Sie profezeiten das Gute, das euch von Gott zuteil geworden ist.
Sie grübelten darüber nach, welche Zeit der Geist Christi meinte,
der in ihnen war, als er im Voraus erkennen ließ,
welche Leiden Christus erwarteten
und welche Herrlichkeiten danach folgen sollten.
Und ihnen wurde gezeigt,
dass sie mit ihren Profezeiungen nicht sich selbst dienen würden,
sondern euch. Denn euch wird es jetzt von denen verkündigt,
die euch das Evangelium im Heiligen Geist predigten,
der vom Himmel gesandt wurde.
In dieses Evangelium würden sogar die Engel gern einen Blick werfen.


Liebe Schwestern und Brüder,

Trainer ist eine undankbare Aufgabe.
Man erklärt den Spielern, wie sie den Gegner bezwingen können,
man paukt Taktik, übt Spielzüge mit ihnen -
um dann während des Spiels am Spielfeldrand ohnmächtig mit ansehen zu müssen,
wie sie alles Geübte vergessen, den Ball an den Gegner verlieren
und nach einem Gegentor wieder in alte Muster verfallen.
Zum Glück ist das gestrige Spiel gegen Schweden gerade noch gut gegangen.
Das kroosartige, erlösende Tor fiel in allerletzter Minute.

Trainer ist eine undankbare Aufgabe.
Auch deshalb, weil jede Fernsehzuschauerin und jeder Fernsehzuschauer mittrainert
und es im Grunde viel besser weiß, besonders bei einer WM.
Viele hätten in der Halbzeitpause die Spieler in der Kabine
wohl so richtig zusammengefaltet.
Aber das hat Jogi Löw nicht getan.
Er hat zur Geduld gemahnt, das ja.
Aber vor allem hat er den Spielern Hoffnung gemacht,
dass sie noch zwei Tore aufholen können.
Und das haben sie ja auch geschafft.

Das 2:1 von Toni Kroos im Vorrundenspiel Deutschland-Schweden

I. Die Profeten, von denen der Predigttext erzählt,
waren auch so etwas wie Trainer -
wenn auch nicht in einem Fußballturnier.
Der Fußball war damals noch nicht erfunden.
Auch sie gaben den Gläubigen aus dem Volk Israel
Tipps und gute Ratschläge und mussten dann mit ansehen,
wie die Israeliten ihre Worte in den Wind schossen
und immer wieder in alte Muster verfielen.

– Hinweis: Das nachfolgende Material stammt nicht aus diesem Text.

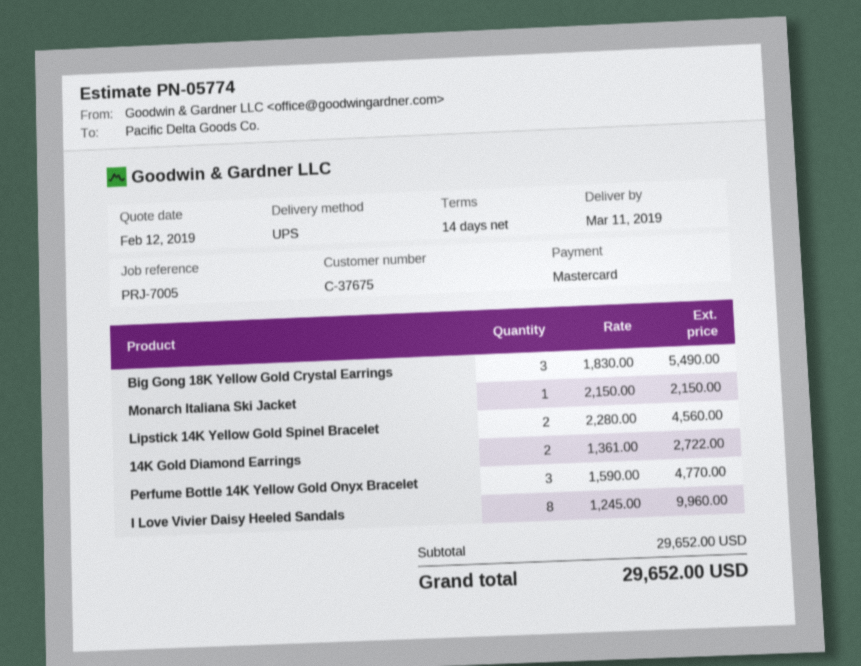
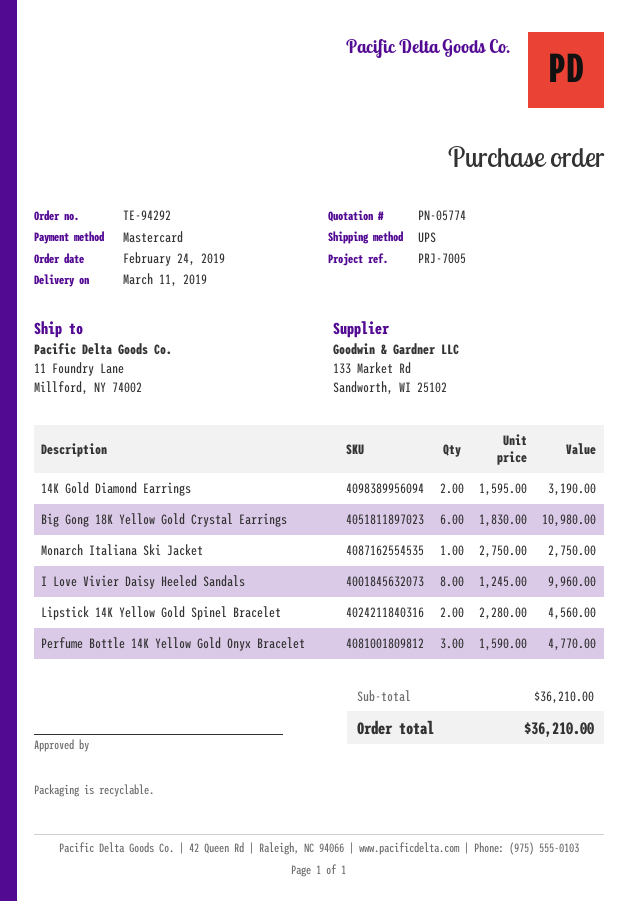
Big Gong 18K Yellow Gold Crystal Earrings: 3 x 1830.00 = 5490.00 -> 6 x 1830.00 = 10980.00
Monarch Italiana Ski Jacket: 1 x 2150.00 = 2150.00 -> 1 x 2750.00 = 2750.00
14K Gold Diamond Earrings: 2 x 1361.00 = 2722.00 -> 2 x 1595.00 = 3190.00
subtotal: 29652.00 -> 36210.00
total: 29652.00 -> 36210.00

Wenn das geschah, kam es zu mancher Gardinenpredigt.
Und die Profeten konnten es auch nicht lassen,
„siehste!“ zu sagen, wenn das Unglück eingetroffen war,
das sie angekündigt hatten.
Aber im Grunde waren auch sie schon wie Jogi Löw:
Sie machten Mut, verbreiteten Zuversicht und Hoffnung.

Selbst nach der bitteren Erkenntnis,
dass die Israeliten für ihr Unglück selbst verantwortlich waren,
stärkten sie ihren Glauben an die Zukunft.
Sie schenkten ihnen Bilder wie das von der Stimme des Predigers in der Wüste:
„Es ruft eine Stimme:
In der Wüste bereitet dem Herrn den Weg,
macht in der Steppe eine ebene Bahn unserm Gott!
Alle Täler sollen erhöht werden,
und alle Berge und Hügel sollen erniedrigt werden,
und was uneben ist, soll gerade,
und was hügelig ist, soll eben werden.
Denn die Herrlichkeit des Herrn soll offenbart werden,
und alles Fleisch miteinander wird es sehen“.
An solchen Bildern kann die Hoffnung sich fest machen.
Sie trösten nicht nur, sondern geben Orientierung.
Sie sind so etwas wie die Laufwege,
die ein Trainer für die Spieler vor der Einwechslung aufzeichnet:
Sie geben eine neue Richtung vor,
wenn man in eine Sackgasse geraten ist und nicht mehr weiter weiß.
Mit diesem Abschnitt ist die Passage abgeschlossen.